+++ Source material

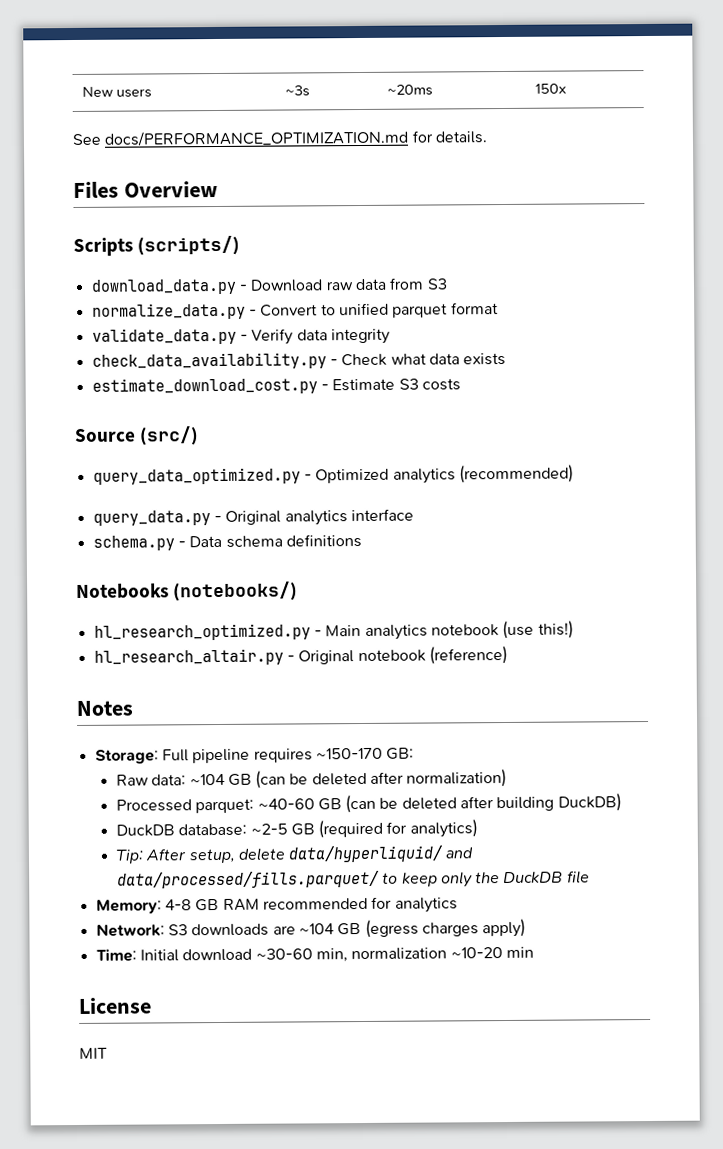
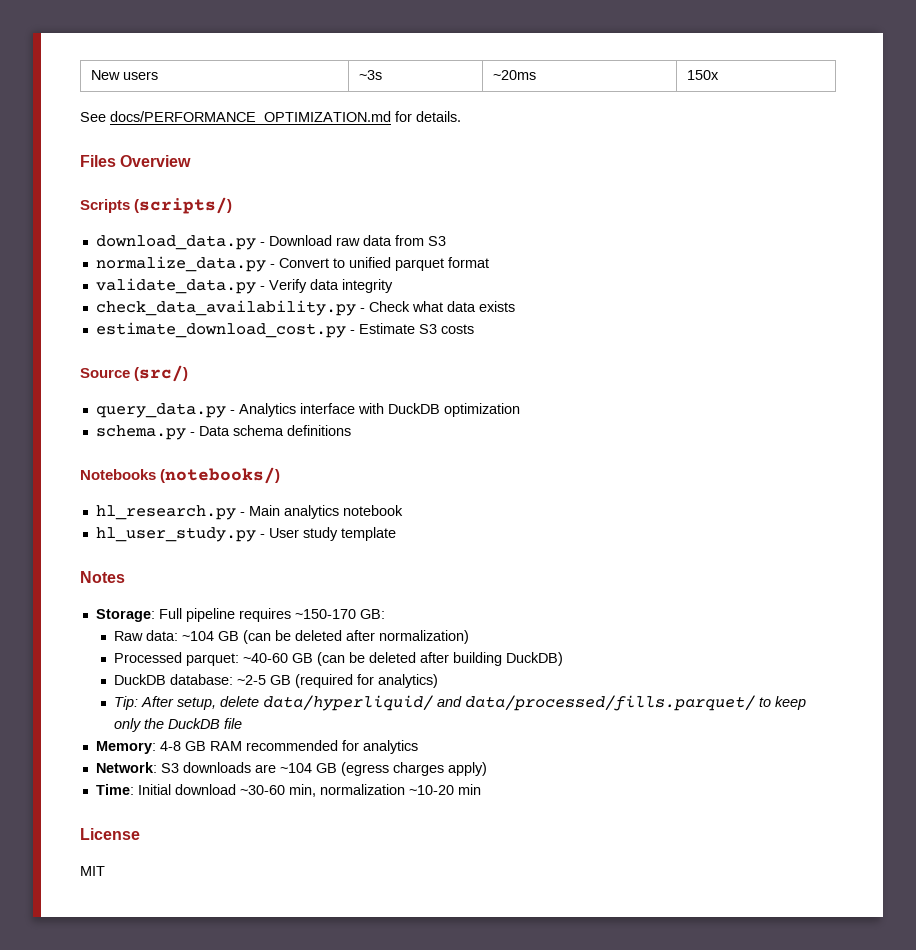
- query_data_optimized.py - Optimized analytics (recommended)
- query_data.py - Original analytics interface
+ query_data.py - Analytics interface with DuckDB optimization
- hl_research_optimized.py - Main analytics notebook (use this!)
- hl_research_altair.py - Original notebook (reference)
+ hl_research.py - Main analytics notebook
+ hl_user_study.py - User study template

++++++

Aim of the exercise: Verbatim copy, images excluded: transcribe all the entries above.

Solution below:
- query_data_optimized.py - Optimized analytics (recommended)
- query_data.py - Original analytics interface
+ query_data.py - Analytics interface with DuckDB optimization
- hl_research_optimized.py - Main analytics notebook (use this!)
- hl_research_altair.py - Original notebook (reference)
+ hl_research.py - Main analytics notebook
+ hl_user_study.py - User study template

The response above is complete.